--- EXTRACTED INFORMATION ---
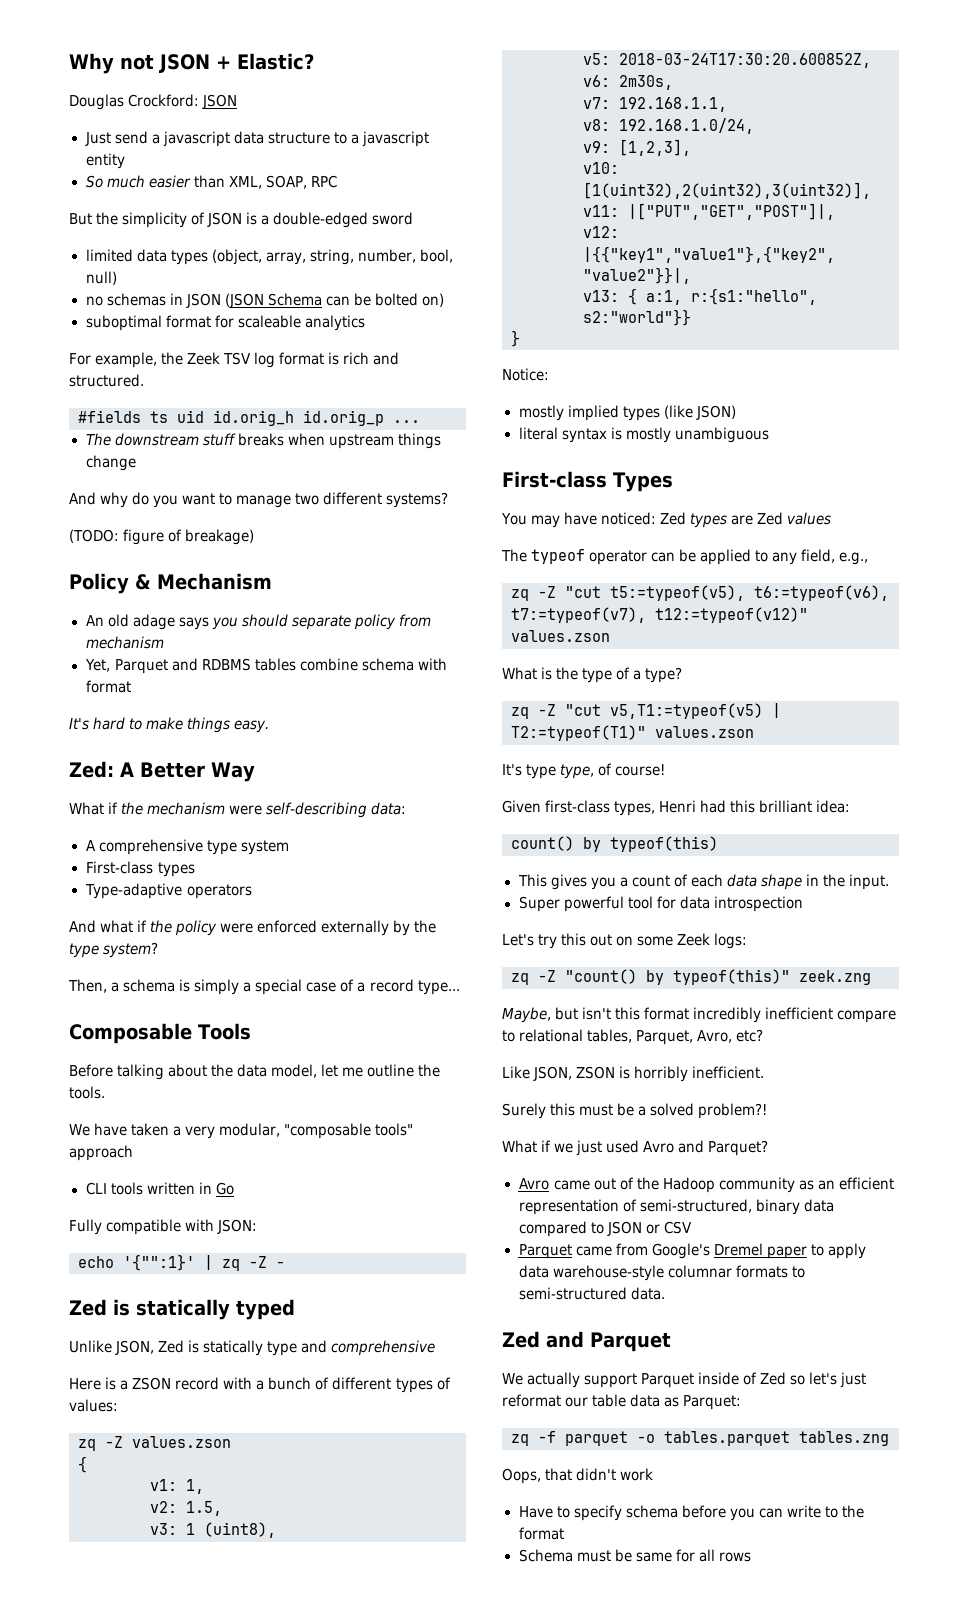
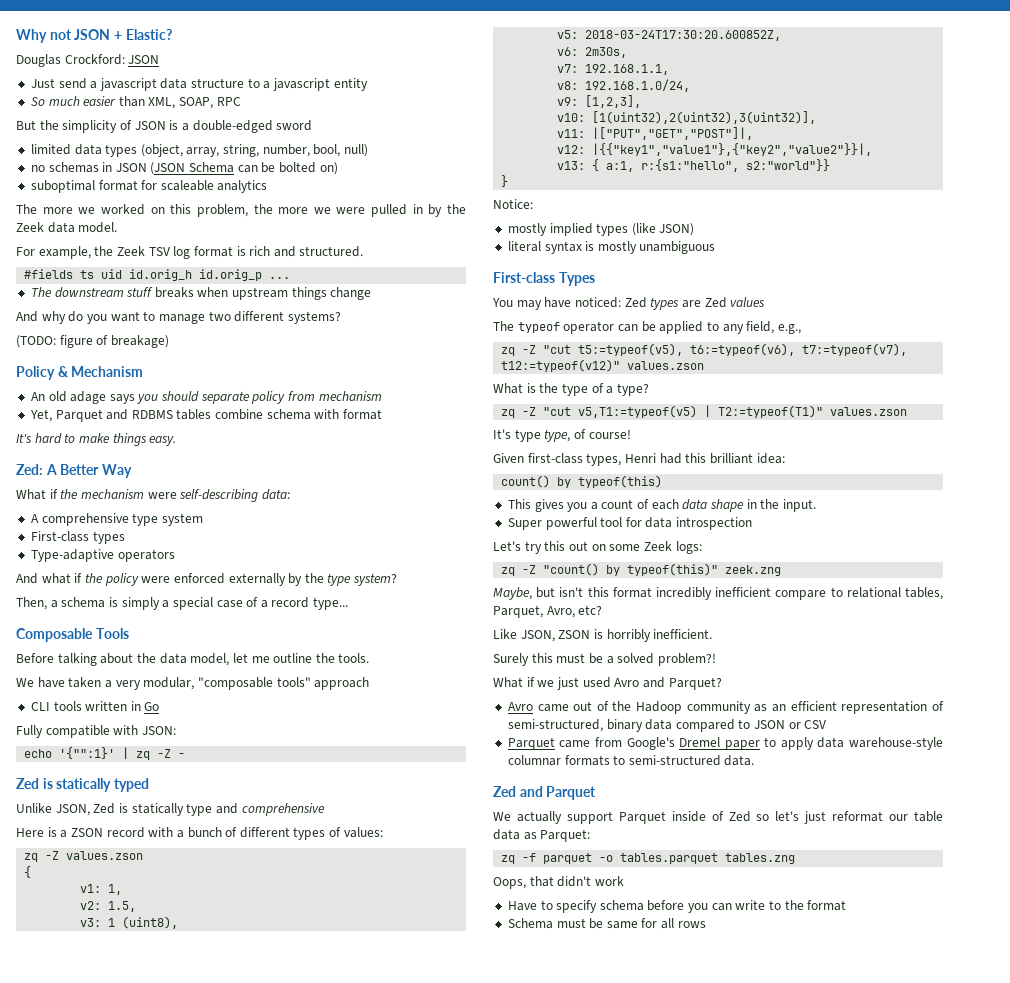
(365, 323) none -> [16,204,467,217] [16,222,118,233] // The more we worked on this problem, the more we were pulled in by the Zeek data model.

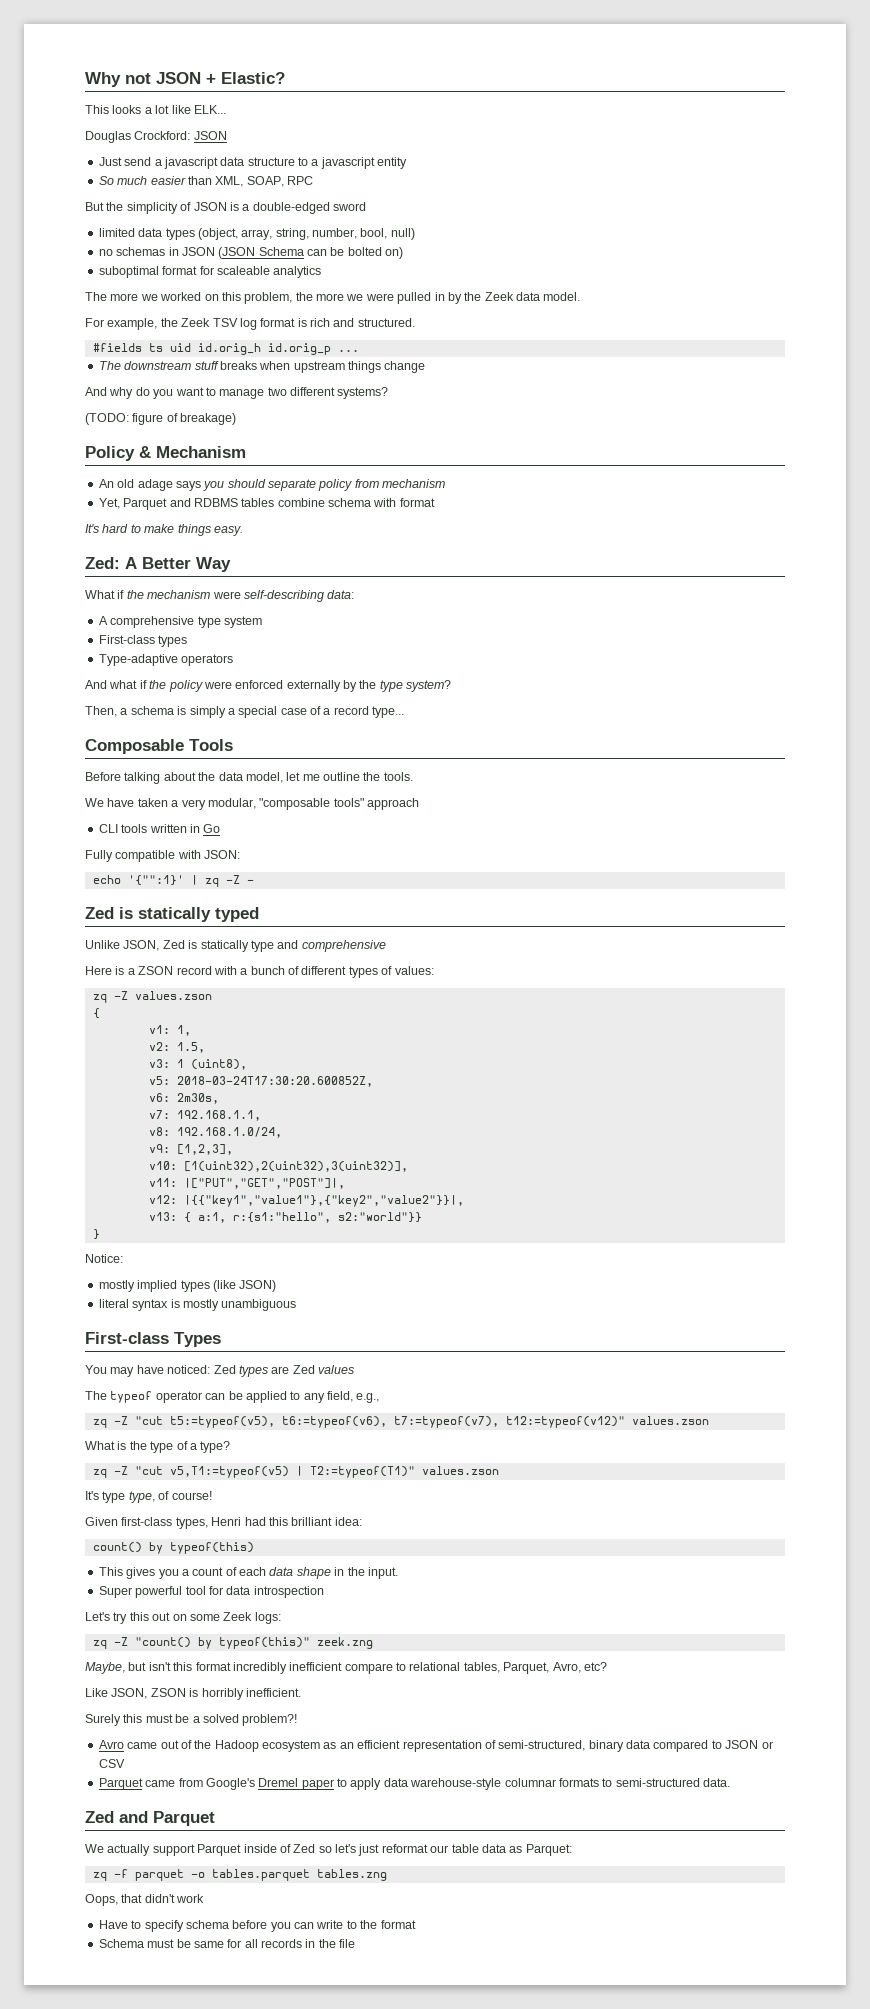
(172, 34) none -> [85,105,226,114] // This looks a lot like ELK...
[493,677,722,690] // What if we just used Avro and Parquet? -> (298, 1720) none
[686,701,751,714] community -> [262,1740,320,1752] ecosystem
[677,921,706,928] rows -> [261,1939,356,1948] records in the file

--- WORK REQUIRED ---
Restate the entries above word for word, keeping pictures out of the copy.

--- SOLVED PROBLEM ---
(365, 323) none -> [16,204,467,217] [16,222,118,233] // The more we worked on this problem, the more we were pulled in by the Zeek data model.

(172, 34) none -> [85,105,226,114] // This looks a lot like ELK...
[493,677,722,690] // What if we just used Avro and Parquet? -> (298, 1720) none
[686,701,751,714] community -> [262,1740,320,1752] ecosystem
[677,921,706,928] rows -> [261,1939,356,1948] records in the file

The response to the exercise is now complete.